Key Points:
- Shipping giants DHL, FedEx, and UPS sent a joint letter to EU finance ministers warning of operational chaos if new customs rules are rushed.
- Starting July 1, 2026, the European Union will eliminate its duty-free loophole, imposing a flat €3 duty on parcels valued under €150.
- The carriers support starting the flat €3 duty on schedule, but want to defer more complex, unworkable parts of the new regulations.
- The tax reform aims to level the playing field for European businesses after 4.6 billion low-value packages entered the EU in 2024.
DHL, FedEx, and UPS are warning European leaders about potential shipping chaos. The world’s largest logistics companies sent a joint letter to European Union finance ministers on Friday. They urged the ministers to adopt a gradual, phased approach to upcoming customs changes for low-value e-commerce imports.
The European Union plans to introduce this major change on July 1, 2026. On that date, the bloc will completely abolish its long-standing duty-free “de minimis” threshold. Currently, the rule allows packages with an intrinsic value of €150 or less to enter Europe without paying any customs duties. The new law will replace this loophole with a flat €3 customs duty per item.
In their joint letter, the three package delivery giants requested a sensible compromise. They recommended that the EU proceed with the basic €3 flat-rate duty on July 1, 2026, as planned. However, they urged ministers to defer the more complex and unresolved parts of the tax law. They argued that officials should wait to implement these complex details until they become legally certain and operationally viable.
European countries created the €150 exemption decades ago to reduce the administrative burden on customs officers. At the time, global e-commerce barely existed, and the rule helped individuals send small gifts across borders. However, international shopping platforms eventually turned this exemption into a massive duty-free highway. They shipped billions of commercial packages directly to European consumers without paying any import taxes.
The sheer volume of these cheap packages overwhelmed European borders. In 2024, a staggering 4.6 billion parcels valued under €150 entered the European Union. Crucially, more than 91% of those shipments originated in China, with fast-fashion and budget platforms building entire business models around the loophole. This massive flood of tax-free goods put local European manufacturers and retailers at a severe competitive disadvantage, as they had to pay full customs duties on their raw materials and inventory.
Under the new rules, the €3 customs duty applies per item, not just per box. This means a single cardboard box containing a smartphone, a charger, and a pair of headphones will attract three separate €3 charges. This brings the total duty bill to €9 on a shipment that previously entered the country completely free of charge. The new rules apply directly to business-to-consumer transactions shipped from outside the European Union.

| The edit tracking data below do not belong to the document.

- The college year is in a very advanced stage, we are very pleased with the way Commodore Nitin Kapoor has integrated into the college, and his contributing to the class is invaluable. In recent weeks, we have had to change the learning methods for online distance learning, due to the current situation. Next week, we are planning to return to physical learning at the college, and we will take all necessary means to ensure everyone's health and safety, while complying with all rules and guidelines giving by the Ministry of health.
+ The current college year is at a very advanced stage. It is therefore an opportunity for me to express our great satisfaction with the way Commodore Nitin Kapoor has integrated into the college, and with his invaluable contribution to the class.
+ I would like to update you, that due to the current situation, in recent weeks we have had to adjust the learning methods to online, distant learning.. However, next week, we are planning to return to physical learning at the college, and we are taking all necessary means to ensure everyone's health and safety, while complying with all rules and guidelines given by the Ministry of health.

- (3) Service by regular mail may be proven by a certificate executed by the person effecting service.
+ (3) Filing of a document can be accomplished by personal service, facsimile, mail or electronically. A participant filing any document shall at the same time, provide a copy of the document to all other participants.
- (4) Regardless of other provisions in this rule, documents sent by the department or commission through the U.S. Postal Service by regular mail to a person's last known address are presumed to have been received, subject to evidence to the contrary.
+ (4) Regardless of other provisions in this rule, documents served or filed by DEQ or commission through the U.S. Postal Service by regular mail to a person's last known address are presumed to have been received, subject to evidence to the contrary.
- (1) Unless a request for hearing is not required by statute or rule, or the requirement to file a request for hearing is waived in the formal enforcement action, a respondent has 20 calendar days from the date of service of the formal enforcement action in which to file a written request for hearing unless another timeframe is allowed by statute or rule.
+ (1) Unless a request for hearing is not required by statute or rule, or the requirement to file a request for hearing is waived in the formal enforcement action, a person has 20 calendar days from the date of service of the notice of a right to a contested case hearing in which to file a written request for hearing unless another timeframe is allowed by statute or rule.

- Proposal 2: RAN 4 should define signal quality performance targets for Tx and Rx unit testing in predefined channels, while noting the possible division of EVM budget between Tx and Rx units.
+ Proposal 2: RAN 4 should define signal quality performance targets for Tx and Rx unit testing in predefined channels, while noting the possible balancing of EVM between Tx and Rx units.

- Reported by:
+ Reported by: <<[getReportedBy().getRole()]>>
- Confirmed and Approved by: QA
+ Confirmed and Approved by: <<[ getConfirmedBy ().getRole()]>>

To help manage the massive influx of paperwork, the EU is pushing merchants to use the Import One-Stop Shop (IOSS) system. The IOSS acts as a “green lane” where online stores collect the €3 duty and local VAT directly at checkout, allowing the package to clear customs instantly. Shippers who do not use this system will face severe customs delays. In those cases, delivery companies will likely charge customers separate handling fees at the door, which often cost much more than the original €3 duty.
The €3 duty is only an interim measure. The European Union plans to introduce a Union-wide handling fee in November 2026 to help offset the rising costs that local customs offices incur while supervising millions of packages. The final phase of the transition will occur in March 2028, when the EU plans to launch the highly advanced EU Customs Data Hub, creating a fully digital, centralized customs framework.
This long transition timeline is exactly why DHL, FedEx, and UPS want the government to slow down. They argue that some of the advanced data requirements and IT frameworks are simply not ready for a major launch on July 1. They want to ensure that international trade continues to flow smoothly, rather than grinding to a halt because of complicated and unworkable rules.
As the July 1 deadline approaches, European businesses and international shippers are watching Brussels closely. While the new €3 duty aims to level the playing field and protect European retail jobs, executing the transition is a massive logistical challenge. The joint plea from the world’s largest shipping networks proves that drafting a law is much easier than implementing it across global supply chains.